Data shown: Begin

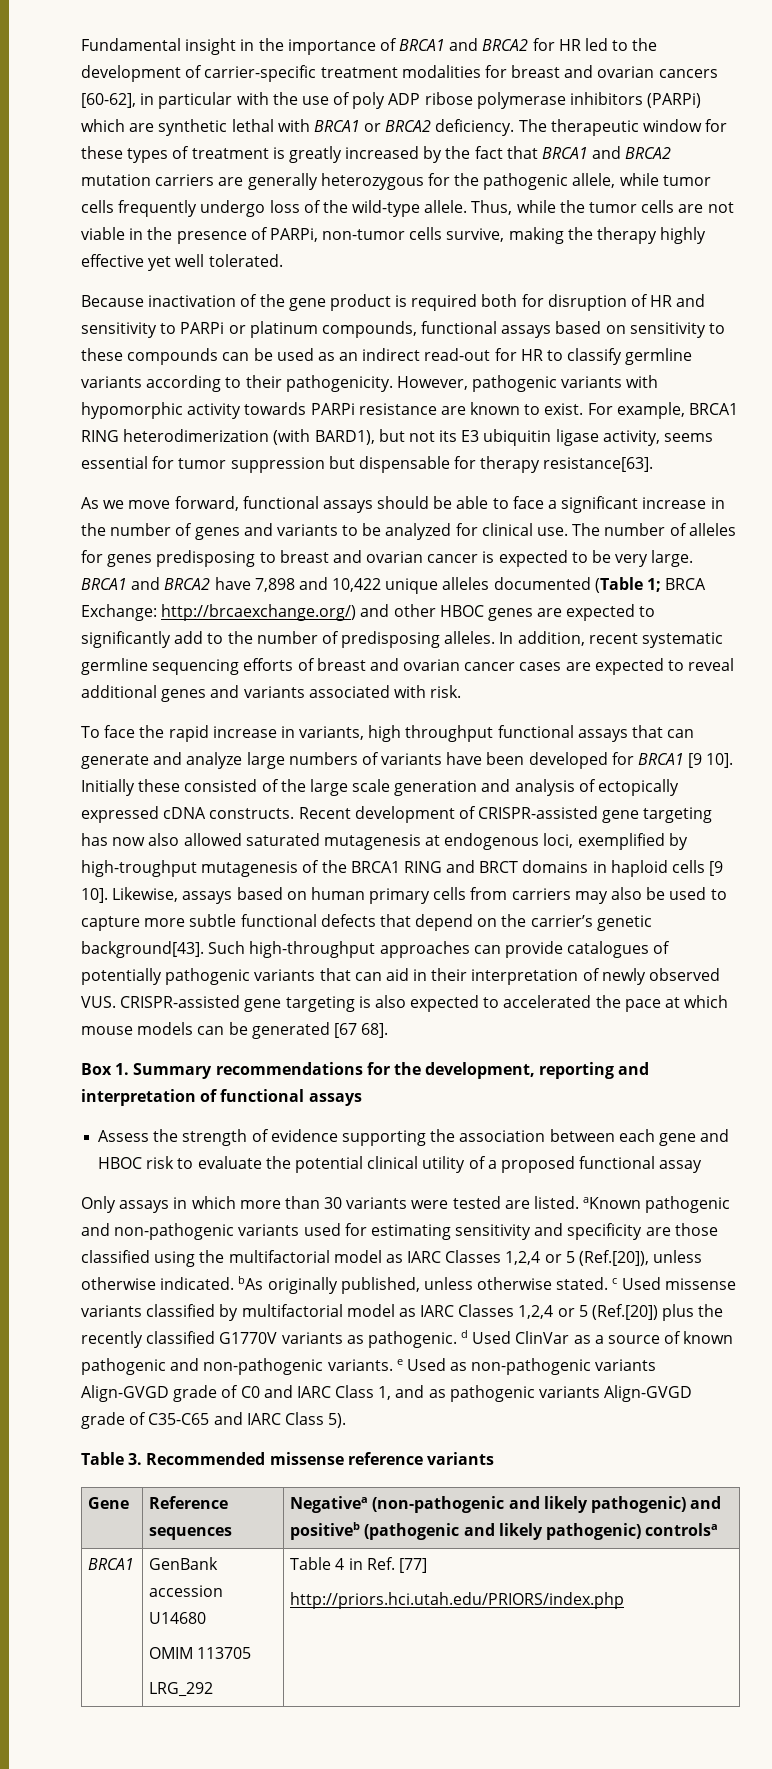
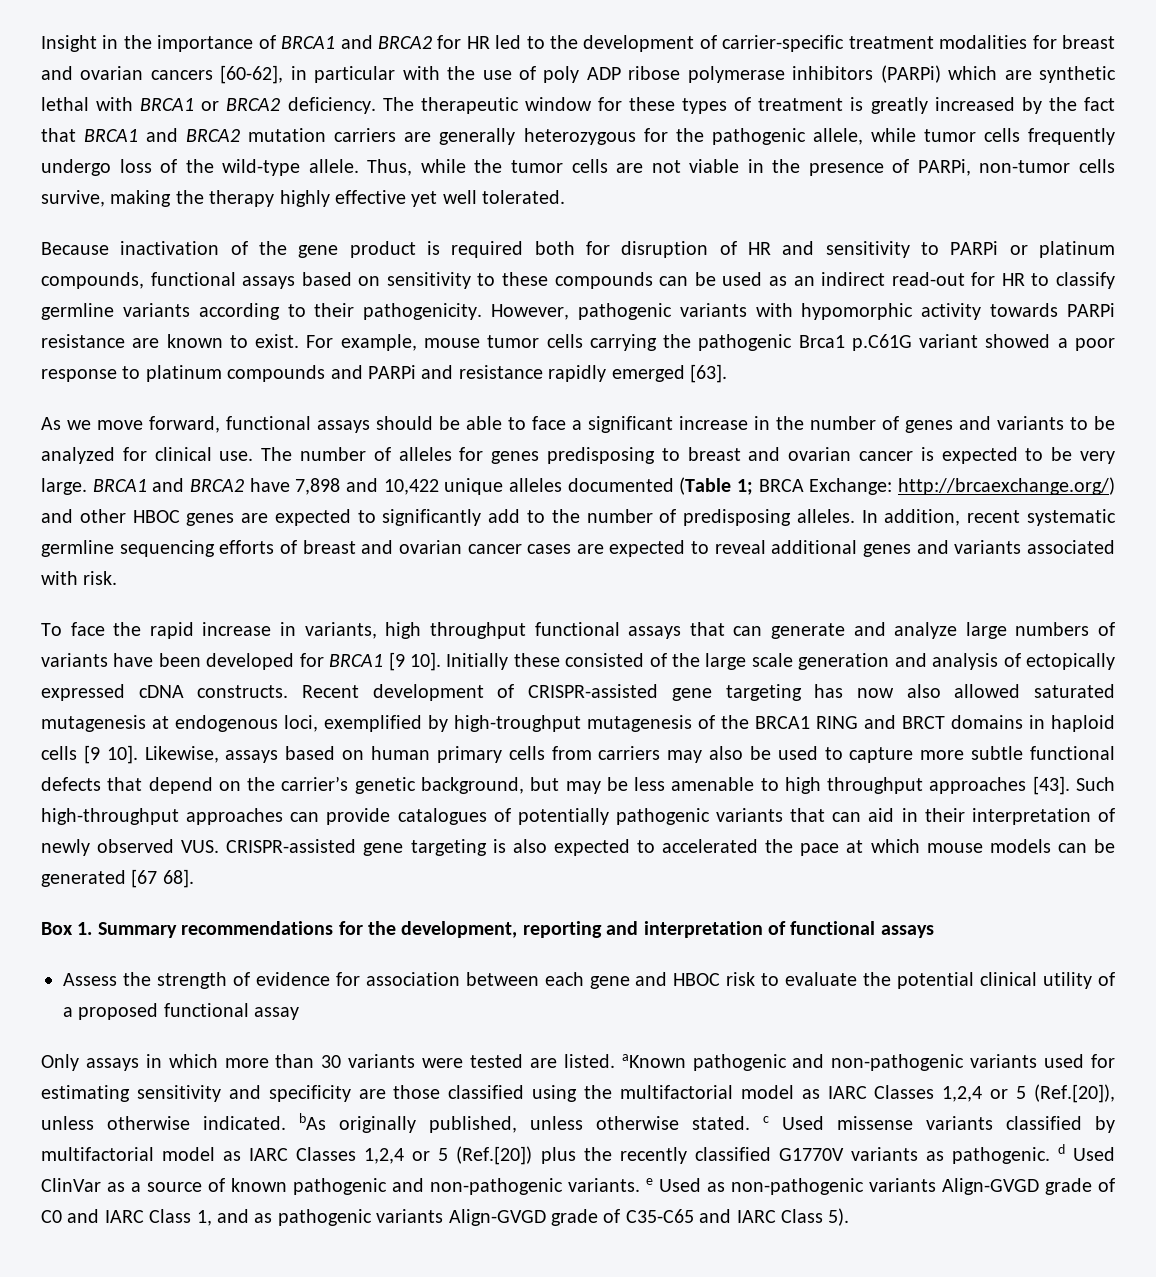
- Fundamental insight in the importance of BRCA1 and BRCA2 for HR led to the development of carrier-specific treatment modalities for breast and ovarian cancers [60-62], in particular with the use of poly ADP ribose polymerase inhibitors (PARPi) which are synthetic lethal with BRCA1 or BRCA2 deficiency.
+ Insight in the importance of BRCA1 and BRCA2 for HR led to the development of carrier-specific treatment modalities for breast and ovarian cancers [60-62], in particular with the use of poly ADP ribose polymerase inhibitors (PARPi) which are synthetic lethal with BRCA1 or BRCA2 deficiency.
- For example, BRCA1 RING heterodimerization (with BARD1), but not its E3 ubiquitin ligase activity, seems essential for tumor suppression but dispensable for therapy resistance[63].
+ For example, mouse tumor cells carrying the pathogenic Brca1 p.C61G variant showed a poor response to platinum compounds and PARPi and resistance rapidly emerged [63].
- Likewise, assays based on human primary cells from carriers may also be used to capture more subtle functional defects that depend on the carrier’s genetic background[43].
+ Likewise, assays based on human primary cells from carriers may also be used to capture more subtle functional defects that depend on the carrier’s genetic background, but may be less amenable to high throughput approaches [43].
- Assess the strength of evidence supporting the association between each gene and HBOC risk to evaluate the potential clinical utility of a proposed functional assay
+ Assess the strength of evidence for association between each gene and HBOC risk to evaluate the potential clinical utility of a proposed functional assay
- Table 3. Recommended missense reference variants
- Gene | Reference sequences | Negativea (non-pathogenic and likely pathogenic) and positiveb (pathogenic and likely pathogenic) controlsa
- BRCA1 | GenBank accession U14680
- OMIM 113705
- LRG_292 | Table 4 in Ref. [77]
- http://priors.hci.utah.edu/PRIORS/index.php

Data shown: End

*What is needed*. Reproduce all of the material exactly, apart from the pictures.

*Output*.
- Fundamental insight in the importance of BRCA1 and BRCA2 for HR led to the development of carrier-specific treatment modalities for breast and ovarian cancers [60-62], in particular with the use of poly ADP ribose polymerase inhibitors (PARPi) which are synthetic lethal with BRCA1 or BRCA2 deficiency.
+ Insight in the importance of BRCA1 and BRCA2 for HR led to the development of carrier-specific treatment modalities for breast and ovarian cancers [60-62], in particular with the use of poly ADP ribose polymerase inhibitors (PARPi) which are synthetic lethal with BRCA1 or BRCA2 deficiency.
- For example, BRCA1 RING heterodimerization (with BARD1), but not its E3 ubiquitin ligase activity, seems essential for tumor suppression but dispensable for therapy resistance[63].
+ For example, mouse tumor cells carrying the pathogenic Brca1 p.C61G variant showed a poor response to platinum compounds and PARPi and resistance rapidly emerged [63].
- Likewise, assays based on human primary cells from carriers may also be used to capture more subtle functional defects that depend on the carrier’s genetic background[43].
+ Likewise, assays based on human primary cells from carriers may also be used to capture more subtle functional defects that depend on the carrier’s genetic background, but may be less amenable to high throughput approaches [43].
- Assess the strength of evidence supporting the association between each gene and HBOC risk to evaluate the potential clinical utility of a proposed functional assay
+ Assess the strength of evidence for association between each gene and HBOC risk to evaluate the potential clinical utility of a proposed functional assay
- Table 3. Recommended missense reference variants
- Gene | Reference sequences | Negativea (non-pathogenic and likely pathogenic) and positiveb (pathogenic and likely pathogenic) controlsa
- BRCA1 | GenBank accession U14680
- OMIM 113705
- LRG_292 | Table 4 in Ref. [77]
- http://priors.hci.utah.edu/PRIORS/index.php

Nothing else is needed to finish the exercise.